- Born: January 30, 1655 Aix-en-Provence, Province of Provence, France
- Died: January 12, 1712 (aged 56) Espinouse
- Occupation: Public official

= Jean-Baptiste-Joseph de Coriolis de Villeneuve d'Espinouse =

French aristocrat and public official

Jean-Baptiste-Joseph de Coriolis de Villeneuve d'Espinouse (1655–1712) was a French aristocrat and public official.

==Biography==

===Early life===
Jean-Baptiste-Joseph de Coriolis de Villeneuve d'Espinouse was born in an aristocratic family on January 30, 1655, in Aix-en-Provence.

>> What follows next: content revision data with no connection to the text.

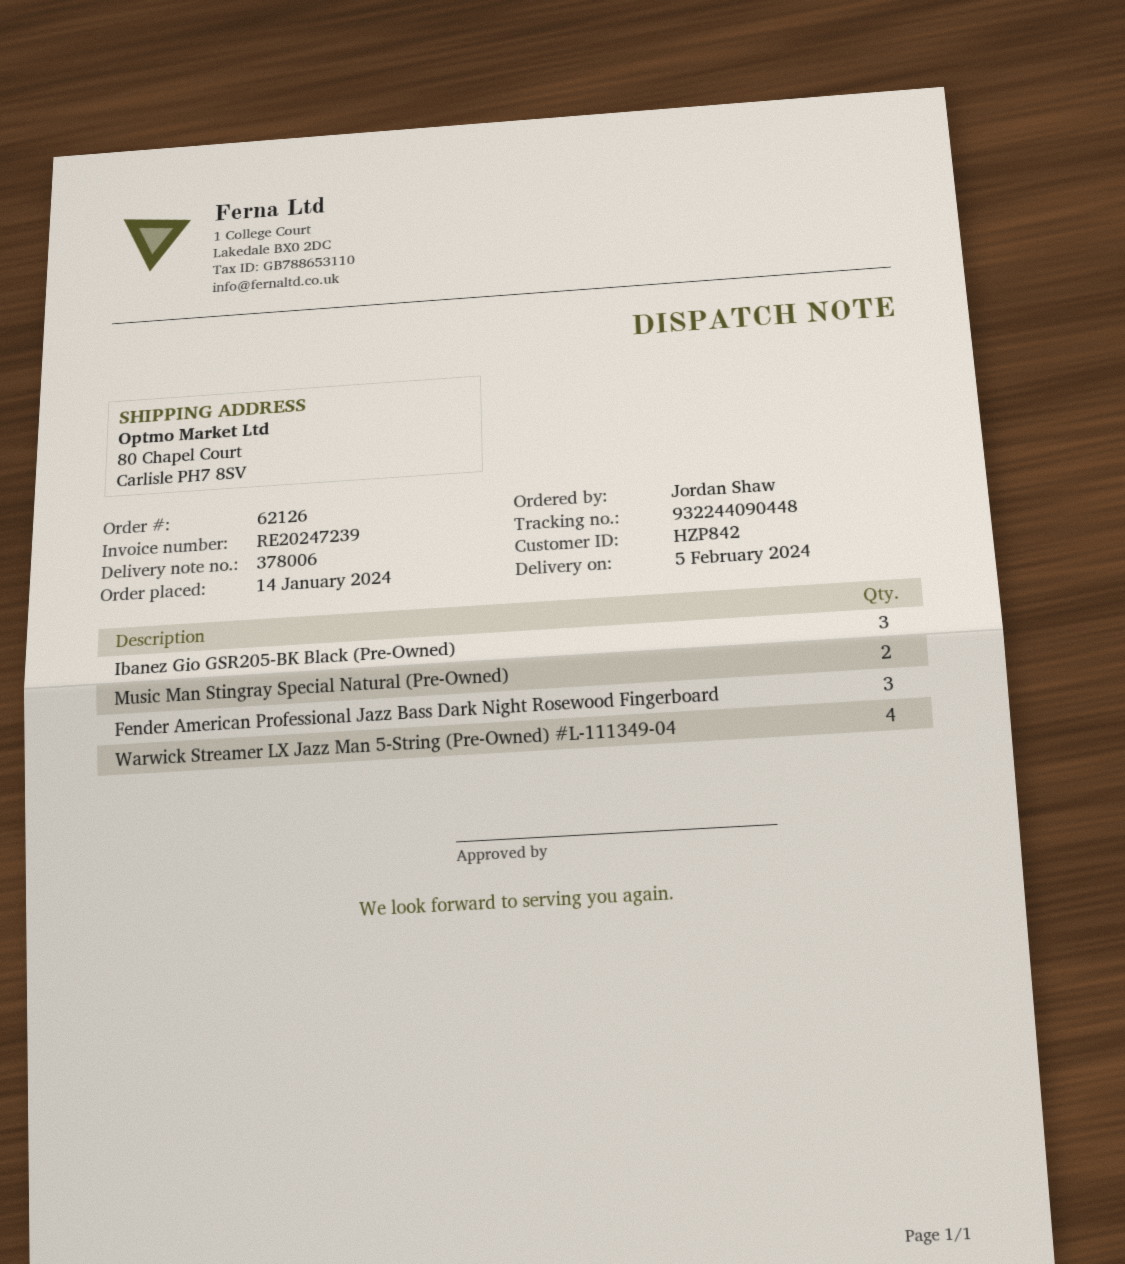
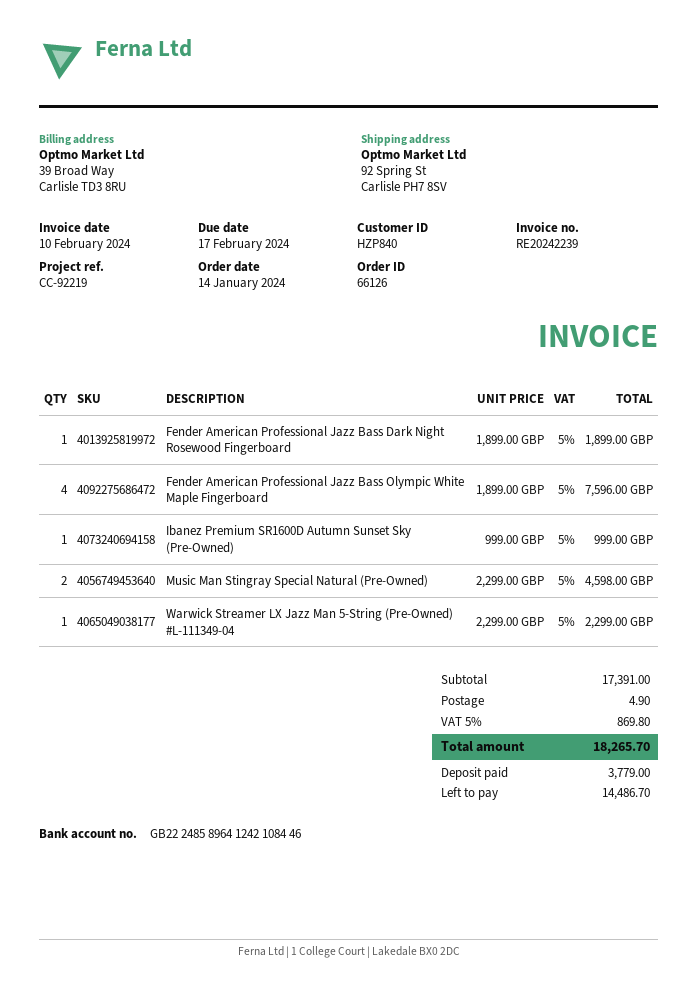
order number: 62126 -> 66126
invoice number: RE20247239 -> RE20242239
customer number: HZP842 -> HZP840
ship to: 80 Chapel Court, Carlisle PH7 8SV -> 92 Spring St, Carlisle PH7 8SV
Ibanez Gio GSR205-BK Black (Pre-Owned): 3 -> none
Fender American Professional Jazz Bass Dark Night Rosewood Fingerboard: 3 -> 1
Warwick Streamer LX Jazz Man 5-String (Pre-Owned) #L-111349-04: 4 -> 1
Fender American Professional Jazz Bass Olympic White Maple Fingerboard: none -> 4
Ibanez Premium SR1600D Autumn Sunset Sky (Pre-Owned): none -> 1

His father, Pierre de Coriolis de Villeneuve d'Espinouse, served as Président à mortier of the Parlement of Aix-en-Provence in 1651, and his paternal grandfather, Honoré de Coriolis, did too in 1625, as did his paternal great-grandfather, Laurent de Coriolis de Corbières, in 1600, and his paternal great-great-grandfather, Louis de Coriolis, in 1568. His mother was named Louise d'Oraison.

===Career===
Following in his family footsteps, he served as Président à mortier of the Parlement of Aix-en-Provence from 1690 to 1694, after Joseph-Anne de Valbelle de Tourves (1648–1722) and before Silvy Raousset de Boulbon.

===Personal life===
He married Elisabeth Catherine Grimaldi. They had a son and a daughter:
- Pierre de Coriolis d'Espinouse (1677–1755). He married Félicité de Vintimille. They had a daughter and a son:
  - Françoise de Coriolis (1713–1737).
  - François Charles Xavier de Coriolis d'Espinouse (1719–1798). He married Charlotte de Roux de Courbons. They had:
    - Marie Agathe de Coriolis. She married Gilles François de Séran d'Andrieu. They had a son and a daughter:
      - Jean-Baptiste François de Séran d'Anglé.
      - Henriette Angélique de Séran d'Andrieu (1761–1825).
François Charles Xavier de Coriolis d'Espinouse remarried in 1759 to Antoinette de Montcalm-Gozon (1737–1799). They had a son:
    - Charles Louis Alexandre de Coriolis d'Espinouse (1770–1841). He married Henriette d'Estampes (1772–1837). They had a son and a daughter:
      - Charles Auguste de Coriolis d'Espinouse (1804–1871).
      - Marie Thérèse Calixte de Coriolis (died 1846).
- Madeleine de Coriolis. She married Jean Baptiste Toussaint d'Arnaud de Rousset. They had four daughters and two sons:
  - Magdeleine Félicité d'Arnaud de Rousset.
  - Marie Thérèse d'Arnaud de Rousset.
  - Louis Charles Marie d'Arnaud de Rousset. He married Marie Louise Gabrielle de Bruny. They had a son and three daughters:
    - Joseph François d'Arnaud de Rousset.
    - Marie Thérèse Adélaïde d'Arnaud de Rousset.
    - Madeleine Félicité d'Arnaud de Rousset.
    - Marguerite Sophie d'Arnaud de Rousset.
  - Pierre François d'Arnaud de Rousset.
  - Charlotte d'Arnaud de Rousset.
  - Marie Henriette d'Arnaud de Rousset.

He died on January 12, 1712, in Espinouse.